# LL Bean's bike clothes



## chatterbox (Nov 19, 2006)

Since I had a gift card and LLBean is now including cycling gear in their outdoors section, I thought I'd try their cycling skirt. (skort, whatever.) It looks like it might be pretty good, although the skirt fabric is heavier than you'd find on a terry. However, if you order anything from them, be aware that they're not in cycling world sizes. In cycling I'm pretty much universally a medium in shorts/skirts. Apparently in LLBean world I'm still a small. So if you order from them, order your real size, not your cycling size. Since I have to return for the right size, I have no useful ride feedback yet.

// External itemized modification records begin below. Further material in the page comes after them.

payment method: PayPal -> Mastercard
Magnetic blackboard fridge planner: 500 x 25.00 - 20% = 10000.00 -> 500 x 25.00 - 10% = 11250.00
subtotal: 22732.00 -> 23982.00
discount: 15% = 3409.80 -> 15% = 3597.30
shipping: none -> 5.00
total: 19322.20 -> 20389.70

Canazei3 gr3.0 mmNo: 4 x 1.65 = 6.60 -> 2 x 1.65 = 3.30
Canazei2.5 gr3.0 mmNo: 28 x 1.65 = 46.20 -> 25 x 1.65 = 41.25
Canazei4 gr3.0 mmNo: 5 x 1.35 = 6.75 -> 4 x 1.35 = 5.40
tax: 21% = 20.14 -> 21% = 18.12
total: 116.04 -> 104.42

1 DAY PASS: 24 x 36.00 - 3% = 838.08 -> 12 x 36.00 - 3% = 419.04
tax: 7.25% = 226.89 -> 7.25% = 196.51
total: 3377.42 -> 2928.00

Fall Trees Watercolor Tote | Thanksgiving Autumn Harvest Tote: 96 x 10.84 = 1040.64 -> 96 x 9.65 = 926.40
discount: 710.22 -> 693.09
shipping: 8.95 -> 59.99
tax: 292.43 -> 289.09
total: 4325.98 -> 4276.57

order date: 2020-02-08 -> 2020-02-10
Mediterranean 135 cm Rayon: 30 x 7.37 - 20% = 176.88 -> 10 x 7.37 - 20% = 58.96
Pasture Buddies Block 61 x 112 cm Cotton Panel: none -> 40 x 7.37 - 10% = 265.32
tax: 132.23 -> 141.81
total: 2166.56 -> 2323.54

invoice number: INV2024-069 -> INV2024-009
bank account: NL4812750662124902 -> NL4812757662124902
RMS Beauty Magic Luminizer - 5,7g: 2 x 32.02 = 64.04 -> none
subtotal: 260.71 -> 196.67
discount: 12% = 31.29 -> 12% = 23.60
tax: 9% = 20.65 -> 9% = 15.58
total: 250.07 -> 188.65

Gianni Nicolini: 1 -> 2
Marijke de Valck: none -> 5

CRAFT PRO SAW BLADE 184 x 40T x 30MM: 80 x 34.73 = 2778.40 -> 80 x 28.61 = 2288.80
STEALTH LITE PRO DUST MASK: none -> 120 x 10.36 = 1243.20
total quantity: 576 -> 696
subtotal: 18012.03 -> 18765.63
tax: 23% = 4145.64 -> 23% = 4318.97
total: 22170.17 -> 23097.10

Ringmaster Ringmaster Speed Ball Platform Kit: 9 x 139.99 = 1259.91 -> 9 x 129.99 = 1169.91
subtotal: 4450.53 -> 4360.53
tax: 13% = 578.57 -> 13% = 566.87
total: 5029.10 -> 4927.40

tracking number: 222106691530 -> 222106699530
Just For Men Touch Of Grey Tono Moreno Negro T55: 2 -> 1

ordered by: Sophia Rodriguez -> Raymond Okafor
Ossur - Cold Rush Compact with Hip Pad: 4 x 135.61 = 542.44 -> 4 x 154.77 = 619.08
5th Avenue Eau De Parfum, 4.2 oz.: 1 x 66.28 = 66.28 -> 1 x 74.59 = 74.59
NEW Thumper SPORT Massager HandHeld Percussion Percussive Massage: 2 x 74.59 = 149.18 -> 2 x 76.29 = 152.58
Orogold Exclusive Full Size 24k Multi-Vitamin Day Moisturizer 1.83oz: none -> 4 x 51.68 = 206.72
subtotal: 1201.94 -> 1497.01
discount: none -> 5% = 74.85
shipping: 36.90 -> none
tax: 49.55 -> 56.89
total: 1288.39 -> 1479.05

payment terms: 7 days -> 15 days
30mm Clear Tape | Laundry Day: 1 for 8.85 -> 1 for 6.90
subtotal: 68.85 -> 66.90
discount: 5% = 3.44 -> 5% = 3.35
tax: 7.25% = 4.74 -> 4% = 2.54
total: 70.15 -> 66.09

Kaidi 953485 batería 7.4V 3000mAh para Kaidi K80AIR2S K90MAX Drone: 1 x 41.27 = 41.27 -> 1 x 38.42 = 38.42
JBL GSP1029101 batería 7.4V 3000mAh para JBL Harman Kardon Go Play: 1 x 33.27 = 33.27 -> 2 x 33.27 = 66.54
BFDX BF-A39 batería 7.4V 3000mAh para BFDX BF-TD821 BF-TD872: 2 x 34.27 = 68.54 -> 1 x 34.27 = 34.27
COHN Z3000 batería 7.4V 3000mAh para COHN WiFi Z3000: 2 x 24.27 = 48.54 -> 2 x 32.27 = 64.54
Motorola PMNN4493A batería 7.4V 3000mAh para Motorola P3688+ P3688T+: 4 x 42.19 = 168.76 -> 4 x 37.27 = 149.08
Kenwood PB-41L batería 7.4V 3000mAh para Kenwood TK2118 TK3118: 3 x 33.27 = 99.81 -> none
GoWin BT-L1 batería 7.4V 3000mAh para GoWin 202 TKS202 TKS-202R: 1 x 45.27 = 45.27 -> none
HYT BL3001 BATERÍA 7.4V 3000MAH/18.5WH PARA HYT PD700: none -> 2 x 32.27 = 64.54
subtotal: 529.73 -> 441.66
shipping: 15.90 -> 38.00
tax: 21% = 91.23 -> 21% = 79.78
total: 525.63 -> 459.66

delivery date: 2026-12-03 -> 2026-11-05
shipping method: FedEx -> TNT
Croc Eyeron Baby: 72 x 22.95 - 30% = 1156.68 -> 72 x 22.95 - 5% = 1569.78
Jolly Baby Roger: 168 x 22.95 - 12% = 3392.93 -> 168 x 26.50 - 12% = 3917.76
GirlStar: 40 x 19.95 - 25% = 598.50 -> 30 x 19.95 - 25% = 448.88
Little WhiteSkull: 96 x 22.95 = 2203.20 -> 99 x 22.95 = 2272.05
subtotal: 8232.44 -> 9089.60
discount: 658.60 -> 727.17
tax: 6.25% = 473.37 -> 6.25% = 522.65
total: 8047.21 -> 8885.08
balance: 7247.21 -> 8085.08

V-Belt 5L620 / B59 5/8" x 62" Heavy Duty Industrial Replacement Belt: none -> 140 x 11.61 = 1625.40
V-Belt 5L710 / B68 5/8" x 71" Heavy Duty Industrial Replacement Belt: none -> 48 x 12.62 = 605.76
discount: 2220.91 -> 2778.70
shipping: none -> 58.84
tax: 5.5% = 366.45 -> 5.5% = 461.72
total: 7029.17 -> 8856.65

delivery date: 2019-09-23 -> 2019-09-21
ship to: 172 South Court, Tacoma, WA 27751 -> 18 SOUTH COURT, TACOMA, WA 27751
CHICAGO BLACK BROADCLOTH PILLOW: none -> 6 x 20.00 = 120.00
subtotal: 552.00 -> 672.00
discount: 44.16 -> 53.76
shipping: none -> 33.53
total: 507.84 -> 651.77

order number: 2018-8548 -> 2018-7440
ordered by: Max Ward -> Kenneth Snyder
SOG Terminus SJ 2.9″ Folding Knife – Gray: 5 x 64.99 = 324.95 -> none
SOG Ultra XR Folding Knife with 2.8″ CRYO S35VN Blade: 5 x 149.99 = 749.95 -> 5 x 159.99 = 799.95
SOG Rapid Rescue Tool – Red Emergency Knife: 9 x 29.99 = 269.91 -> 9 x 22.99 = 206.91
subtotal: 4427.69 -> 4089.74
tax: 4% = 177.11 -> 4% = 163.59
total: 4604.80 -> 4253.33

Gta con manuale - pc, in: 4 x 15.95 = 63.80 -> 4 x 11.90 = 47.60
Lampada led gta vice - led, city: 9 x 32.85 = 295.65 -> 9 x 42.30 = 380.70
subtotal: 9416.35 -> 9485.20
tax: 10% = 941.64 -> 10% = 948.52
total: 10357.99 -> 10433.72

But the construction looked pretty sturdy, and the pad looked good. And it had more of a skirt look than a skirt-hiding-something-else look.

Just thought I'd share!


----------



## il sogno (Jul 15, 2002)

chatterbox said:


> However, if you order anything from them, be aware that they're not in cycling world sizes. In cycling I'm pretty much universally a medium in shorts/skirts. Apparently in LLBean world I'm still a small.


It's always nice to go from a medium to a small.


----------



## chatterbox (Nov 19, 2006)

Indeed! It was kind of fun to be wading into a skirt that I thought would fit snugly. Too bad I don't get to wear it yet, though...


----------